▶ [REQUIREMENT]: The required output is the line containing "h-6 v4 a8,8" and every line after it, transcribed exactly through the end of the data below.

▶ [DATASET EXCERPTS]:
● ● ● ● ●
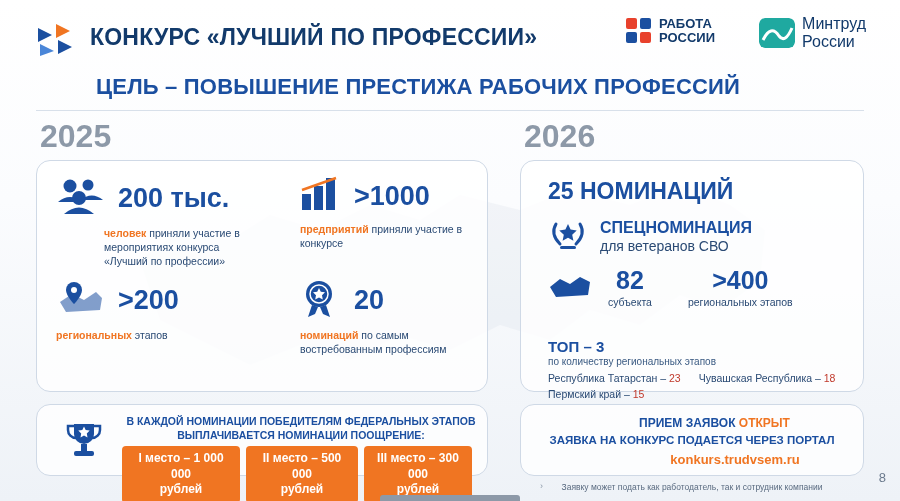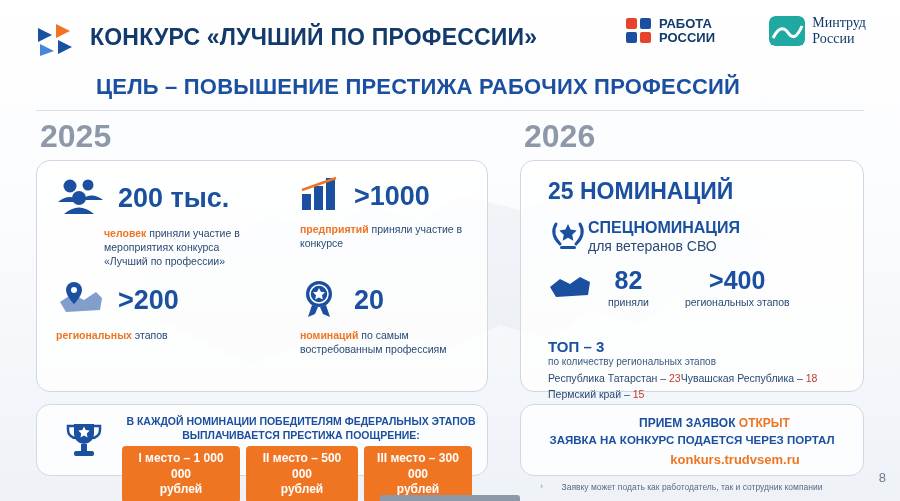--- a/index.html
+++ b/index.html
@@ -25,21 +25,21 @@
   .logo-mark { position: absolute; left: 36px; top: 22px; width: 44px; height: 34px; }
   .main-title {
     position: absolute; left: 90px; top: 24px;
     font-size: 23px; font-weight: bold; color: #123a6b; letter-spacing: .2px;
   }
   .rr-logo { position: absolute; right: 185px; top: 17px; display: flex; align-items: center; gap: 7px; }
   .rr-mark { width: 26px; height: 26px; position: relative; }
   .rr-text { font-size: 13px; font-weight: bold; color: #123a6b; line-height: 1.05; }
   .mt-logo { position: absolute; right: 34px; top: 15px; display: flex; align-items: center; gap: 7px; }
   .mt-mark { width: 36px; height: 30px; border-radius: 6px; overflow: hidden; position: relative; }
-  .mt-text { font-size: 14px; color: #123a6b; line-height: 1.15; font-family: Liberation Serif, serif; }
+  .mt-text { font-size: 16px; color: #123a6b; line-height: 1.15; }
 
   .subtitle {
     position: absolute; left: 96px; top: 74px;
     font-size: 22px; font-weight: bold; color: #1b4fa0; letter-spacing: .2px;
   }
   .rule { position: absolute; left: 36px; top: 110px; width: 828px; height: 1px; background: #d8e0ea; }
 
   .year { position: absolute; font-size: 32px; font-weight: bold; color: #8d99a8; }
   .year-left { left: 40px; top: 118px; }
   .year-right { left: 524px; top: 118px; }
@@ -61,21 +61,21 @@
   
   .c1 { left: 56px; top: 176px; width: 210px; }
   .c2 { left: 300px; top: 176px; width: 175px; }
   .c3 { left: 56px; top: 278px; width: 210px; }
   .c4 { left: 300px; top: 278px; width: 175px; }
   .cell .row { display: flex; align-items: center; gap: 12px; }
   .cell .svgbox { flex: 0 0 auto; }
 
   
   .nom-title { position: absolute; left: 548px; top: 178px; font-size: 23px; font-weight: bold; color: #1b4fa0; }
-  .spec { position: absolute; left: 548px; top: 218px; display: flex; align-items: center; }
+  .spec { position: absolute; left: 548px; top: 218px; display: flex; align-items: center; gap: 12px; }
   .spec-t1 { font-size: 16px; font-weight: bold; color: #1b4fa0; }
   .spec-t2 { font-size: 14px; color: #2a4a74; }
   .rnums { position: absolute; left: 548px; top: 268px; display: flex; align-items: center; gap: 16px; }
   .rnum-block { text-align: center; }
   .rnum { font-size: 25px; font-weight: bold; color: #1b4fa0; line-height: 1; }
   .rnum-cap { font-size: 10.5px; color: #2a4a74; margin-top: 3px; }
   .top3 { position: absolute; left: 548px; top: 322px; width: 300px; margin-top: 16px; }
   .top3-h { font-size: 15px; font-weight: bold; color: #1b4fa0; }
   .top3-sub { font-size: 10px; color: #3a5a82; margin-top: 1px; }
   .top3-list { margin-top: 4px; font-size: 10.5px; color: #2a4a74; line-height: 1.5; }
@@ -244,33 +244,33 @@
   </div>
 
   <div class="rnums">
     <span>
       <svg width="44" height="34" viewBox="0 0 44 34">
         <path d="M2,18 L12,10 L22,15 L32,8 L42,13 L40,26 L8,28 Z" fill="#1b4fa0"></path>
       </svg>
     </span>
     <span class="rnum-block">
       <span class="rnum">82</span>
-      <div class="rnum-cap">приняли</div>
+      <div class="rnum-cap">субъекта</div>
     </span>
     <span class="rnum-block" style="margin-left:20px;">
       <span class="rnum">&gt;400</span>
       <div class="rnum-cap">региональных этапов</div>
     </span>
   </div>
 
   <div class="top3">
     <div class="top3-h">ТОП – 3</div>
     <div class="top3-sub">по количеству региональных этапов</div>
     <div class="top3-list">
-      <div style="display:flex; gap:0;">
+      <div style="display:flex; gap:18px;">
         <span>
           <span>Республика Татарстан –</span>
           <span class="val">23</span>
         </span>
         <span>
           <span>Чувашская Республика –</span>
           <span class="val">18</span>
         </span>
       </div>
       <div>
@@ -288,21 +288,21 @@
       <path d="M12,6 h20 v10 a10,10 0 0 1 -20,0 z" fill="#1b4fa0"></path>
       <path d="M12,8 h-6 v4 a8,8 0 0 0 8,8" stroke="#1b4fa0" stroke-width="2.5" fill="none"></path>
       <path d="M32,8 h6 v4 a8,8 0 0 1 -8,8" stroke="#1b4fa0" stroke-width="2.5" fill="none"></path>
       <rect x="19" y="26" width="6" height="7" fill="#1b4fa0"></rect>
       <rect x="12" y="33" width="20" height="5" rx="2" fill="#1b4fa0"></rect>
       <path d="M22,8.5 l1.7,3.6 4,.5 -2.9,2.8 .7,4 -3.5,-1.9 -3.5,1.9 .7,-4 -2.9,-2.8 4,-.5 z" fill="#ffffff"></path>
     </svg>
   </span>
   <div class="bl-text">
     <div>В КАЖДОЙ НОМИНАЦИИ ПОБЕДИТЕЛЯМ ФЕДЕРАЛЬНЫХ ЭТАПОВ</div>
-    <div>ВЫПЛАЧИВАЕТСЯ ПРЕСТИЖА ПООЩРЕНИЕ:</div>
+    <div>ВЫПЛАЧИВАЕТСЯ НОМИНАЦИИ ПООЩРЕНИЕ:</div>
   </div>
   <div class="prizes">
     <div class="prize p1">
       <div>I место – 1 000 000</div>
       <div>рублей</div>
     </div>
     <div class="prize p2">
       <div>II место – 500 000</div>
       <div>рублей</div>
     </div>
● ● ● ● ●
▶ [RESPONSE TO THIS EXERCISE]:
       <path d="M12,8 h-6 v4 a8,8 0 0 0 8,8" stroke="#1b4fa0" stroke-width="2.5" fill="none"></path>
       <path d="M32,8 h6 v4 a8,8 0 0 1 -8,8" stroke="#1b4fa0" stroke-width="2.5" fill="none"></path>
       <rect x="19" y="26" width="6" height="7" fill="#1b4fa0"></rect>
       <rect x="12" y="33" width="20" height="5" rx="2" fill="#1b4fa0"></rect>
       <path d="M22,8.5 l1.7,3.6 4,.5 -2.9,2.8 .7,4 -3.5,-1.9 -3.5,1.9 .7,-4 -2.9,-2.8 4,-.5 z" fill="#ffffff"></path>
     </svg>
   </span>
   <div class="bl-text">
     <div>В КАЖДОЙ НОМИНАЦИИ ПОБЕДИТЕЛЯМ ФЕДЕРАЛЬНЫХ ЭТАПОВ</div>
-    <div>ВЫПЛАЧИВАЕТСЯ ПРЕСТИЖА ПООЩРЕНИЕ:</div>
+    <div>ВЫПЛАЧИВАЕТСЯ НОМИНАЦИИ ПООЩРЕНИЕ:</div>
   </div>
   <div class="prizes">
     <div class="prize p1">
       <div>I место – 1 000 000</div>
       <div>рублей</div>
     </div>
     <div class="prize p2">
       <div>II место – 500 000</div>
       <div>рублей</div>
     </div>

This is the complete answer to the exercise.